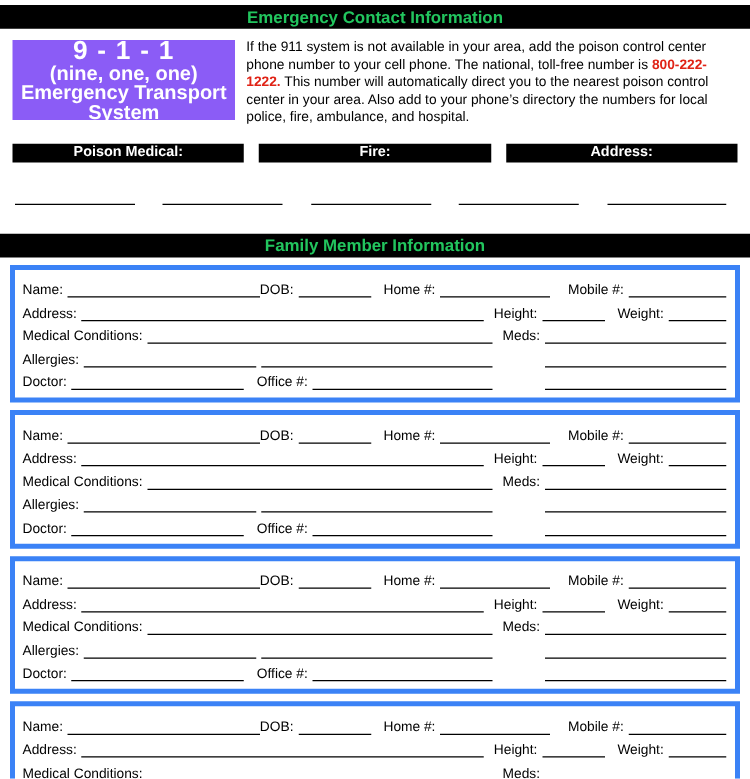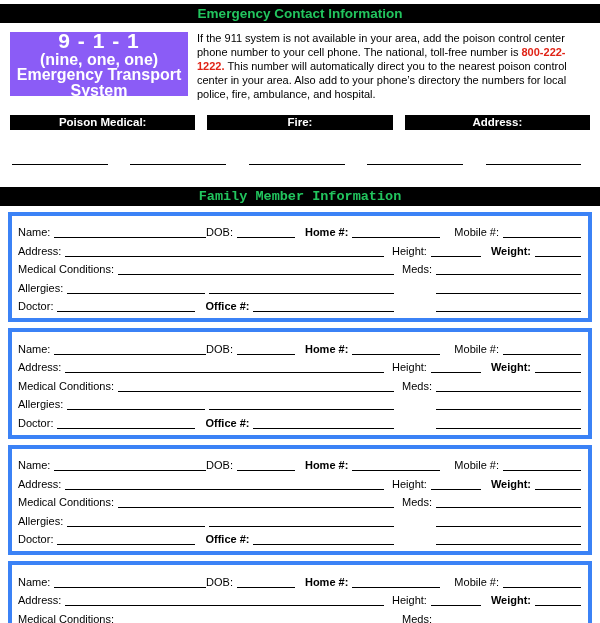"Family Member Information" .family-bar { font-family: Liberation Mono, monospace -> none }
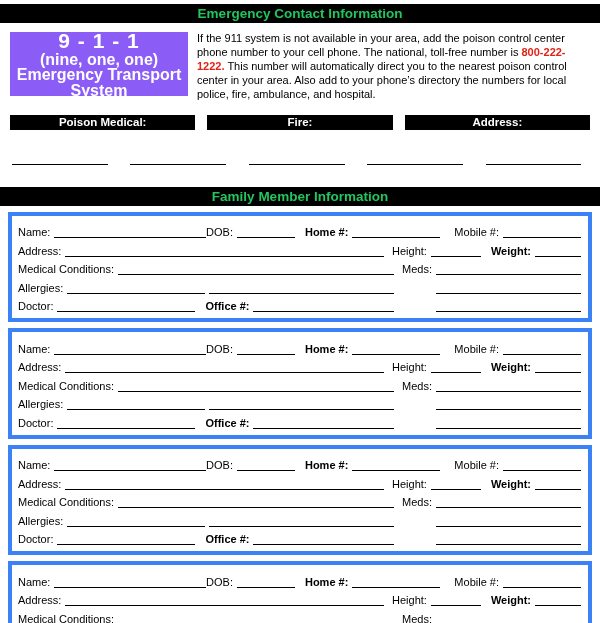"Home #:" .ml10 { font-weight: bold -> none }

* * *

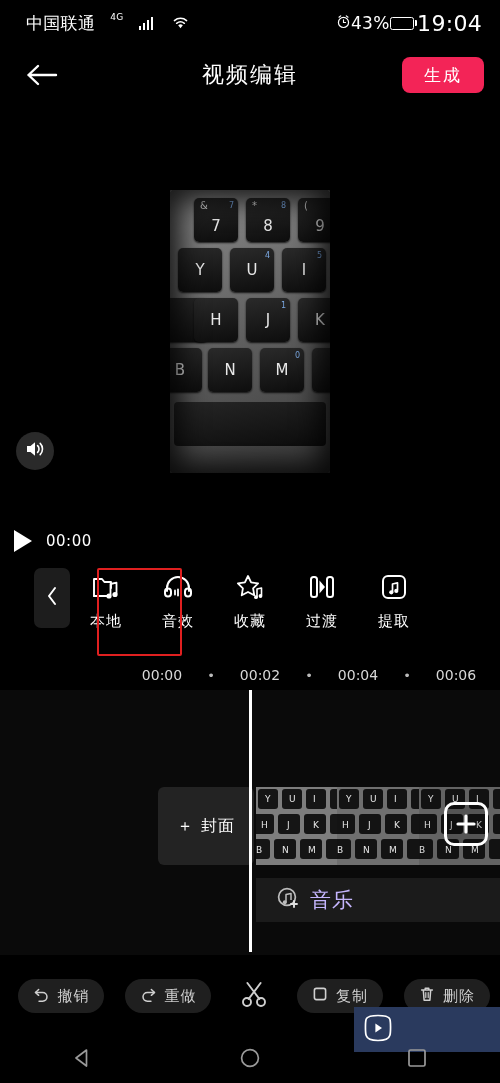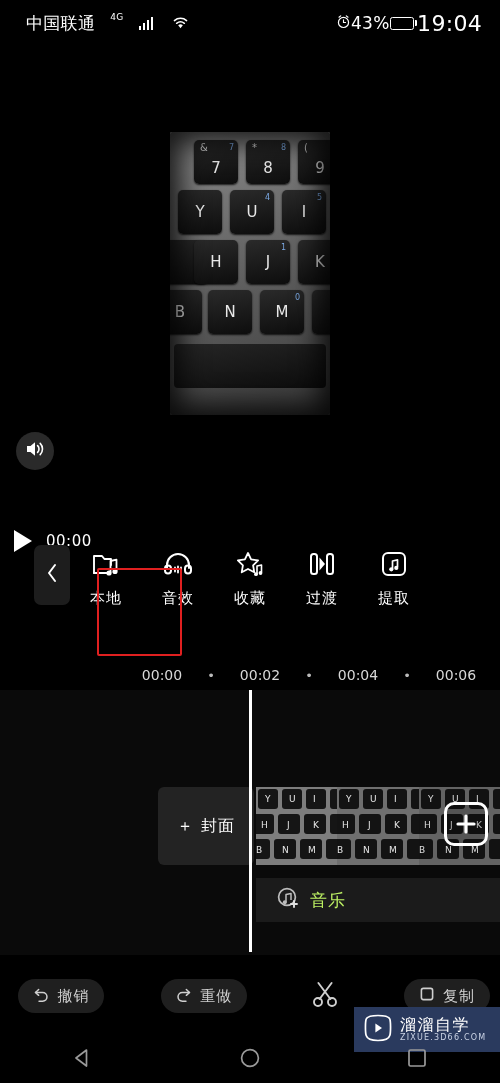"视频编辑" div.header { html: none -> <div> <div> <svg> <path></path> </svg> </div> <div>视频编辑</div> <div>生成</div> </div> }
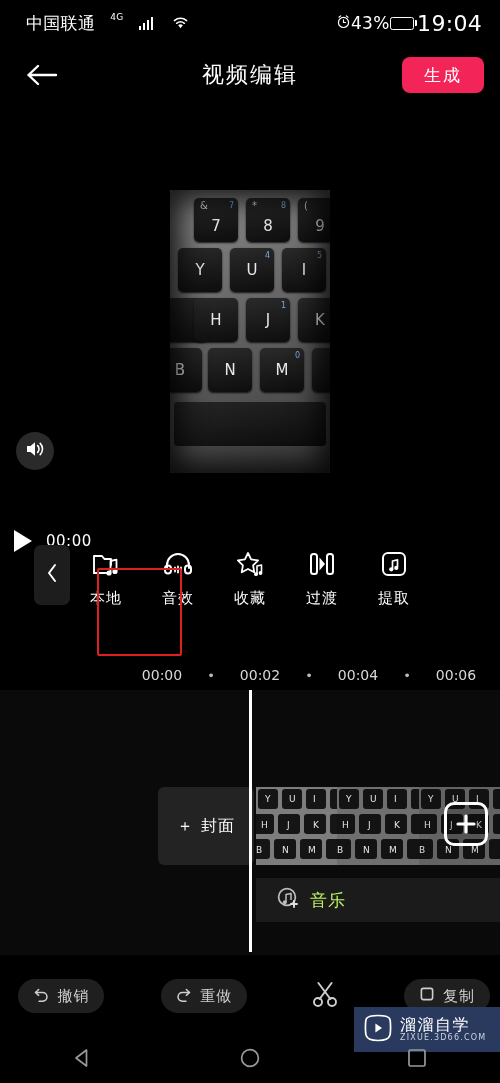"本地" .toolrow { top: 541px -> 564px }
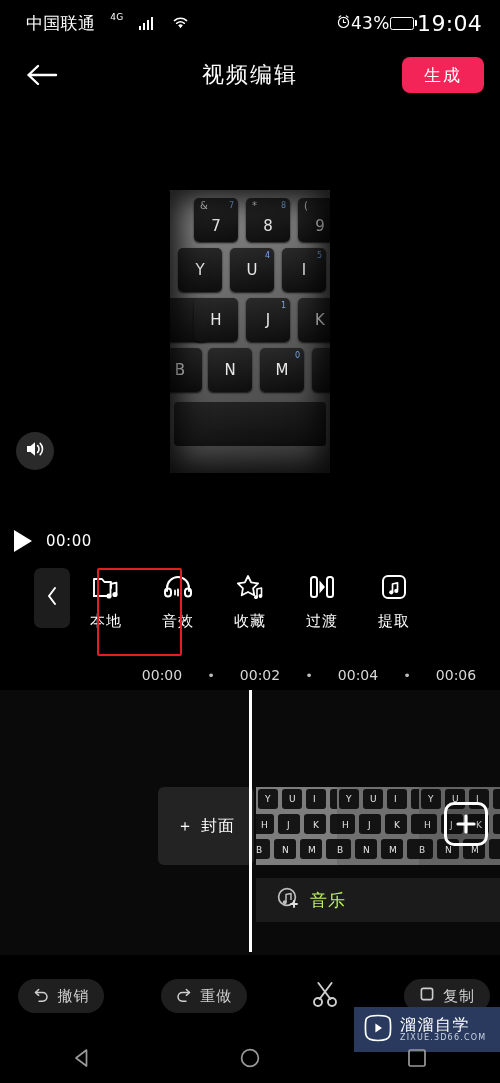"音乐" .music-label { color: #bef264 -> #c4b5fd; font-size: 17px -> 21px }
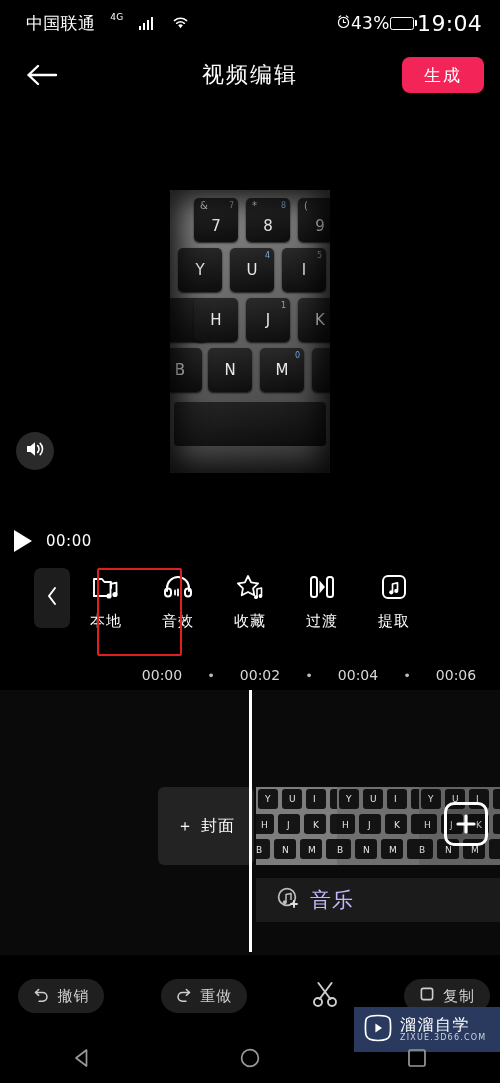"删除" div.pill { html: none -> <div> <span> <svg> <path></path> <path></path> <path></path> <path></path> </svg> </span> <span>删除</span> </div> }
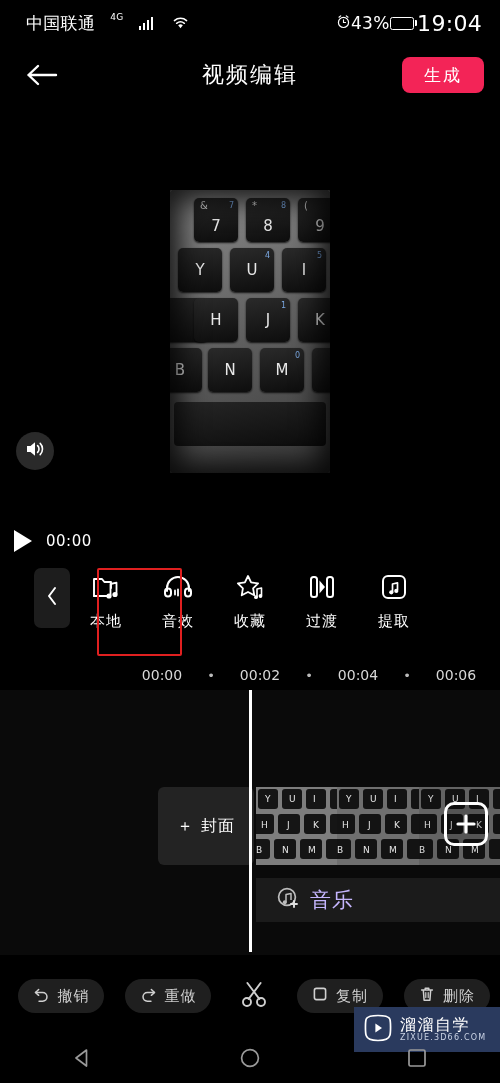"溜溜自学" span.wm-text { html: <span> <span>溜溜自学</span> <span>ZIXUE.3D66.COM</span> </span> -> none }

* * *

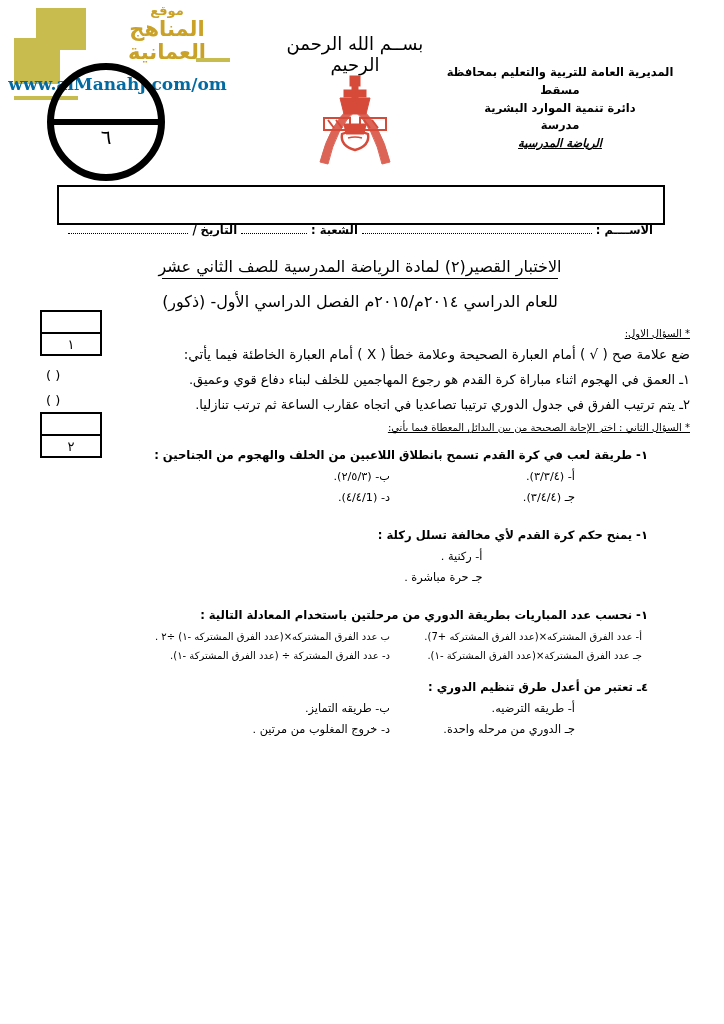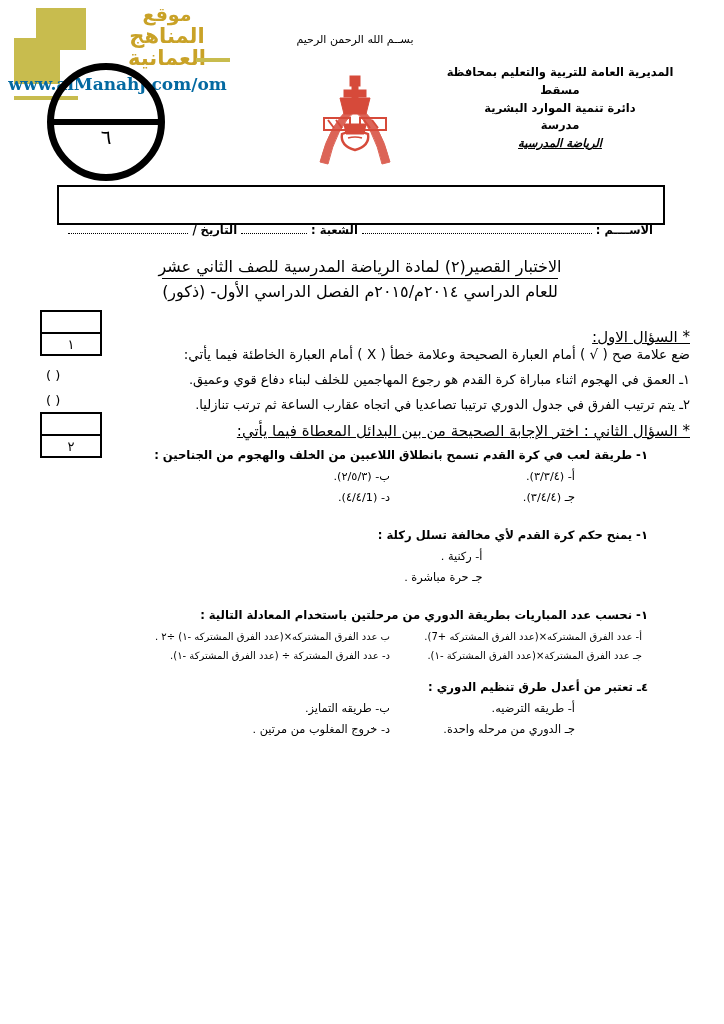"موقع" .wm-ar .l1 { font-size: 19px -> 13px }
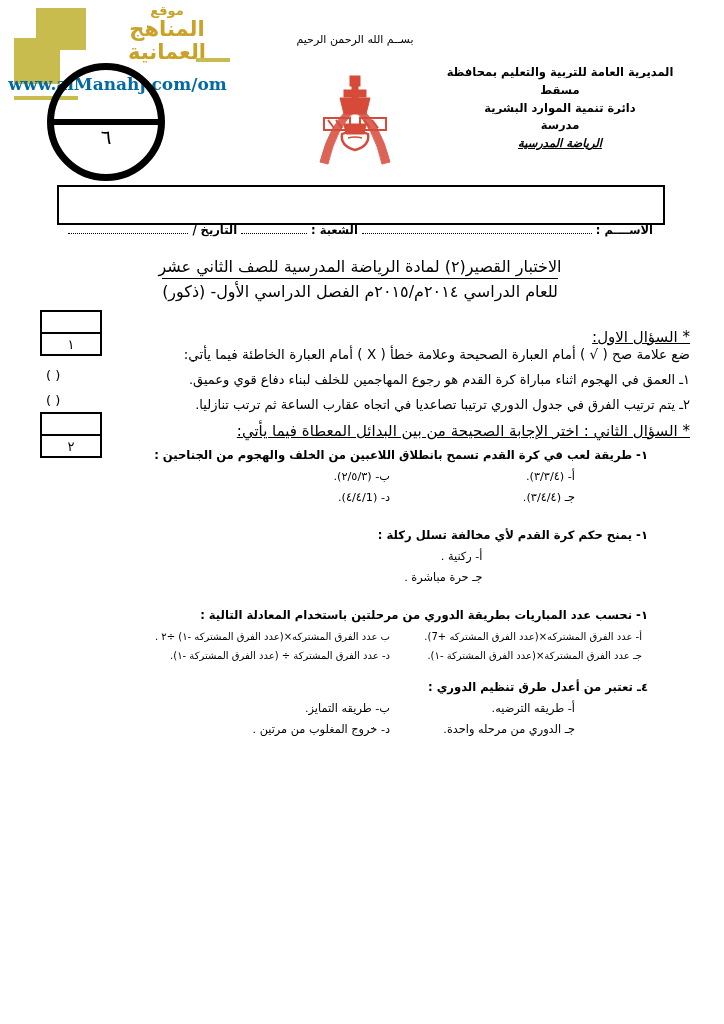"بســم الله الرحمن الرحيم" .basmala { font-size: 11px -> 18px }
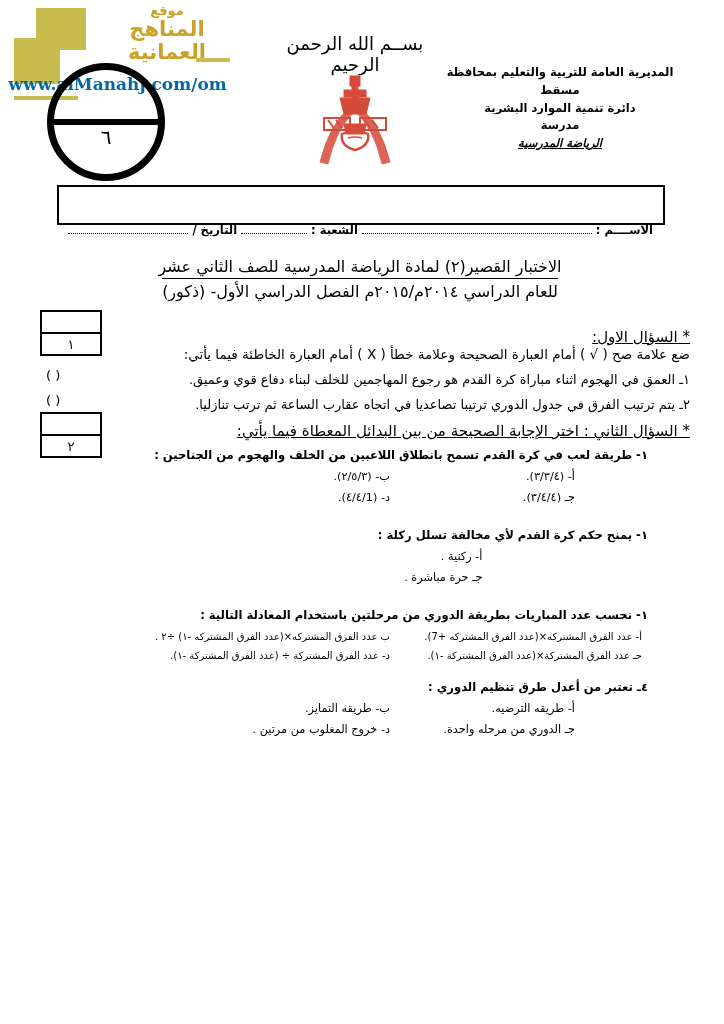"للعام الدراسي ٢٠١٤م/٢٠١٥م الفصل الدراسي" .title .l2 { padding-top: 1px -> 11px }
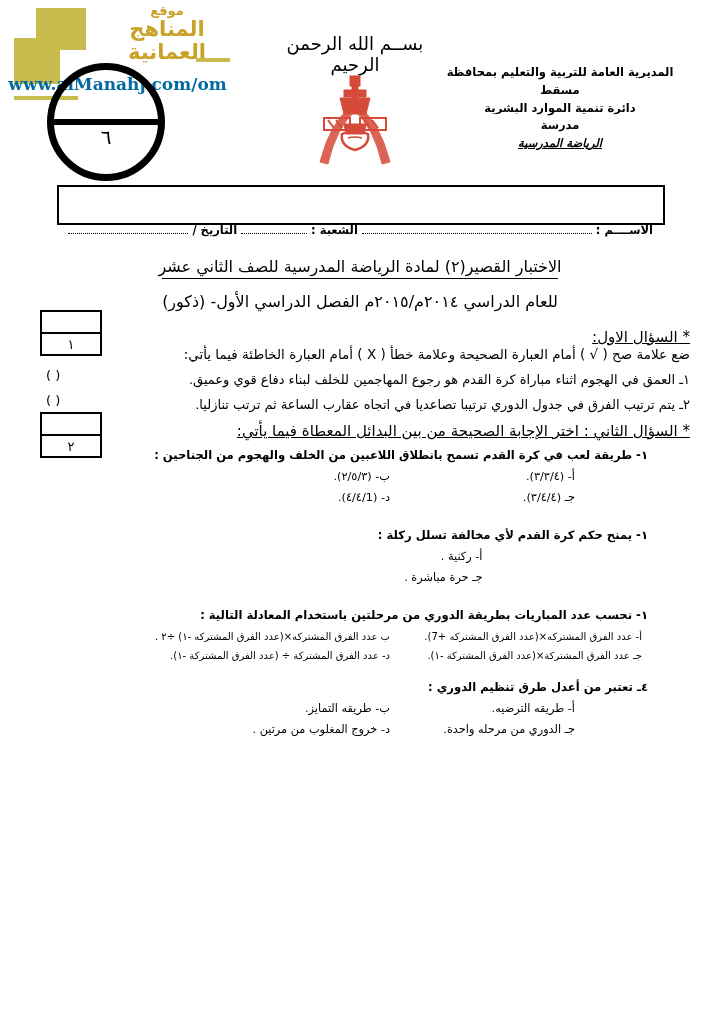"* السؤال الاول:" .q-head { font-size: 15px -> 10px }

* * *

[EXERCISE DIRECTIONS] I'd like the lines above repeated exactly, from the one that contains "Liberation Mono, monospace" through the one that contains "font-weight: bold ->", with no pictures.

[TASK RESPONSE]
"Family Member Information" .family-bar { font-family: Liberation Mono, monospace -> none }
"Home #:" .ml10 { font-weight: bold -> none }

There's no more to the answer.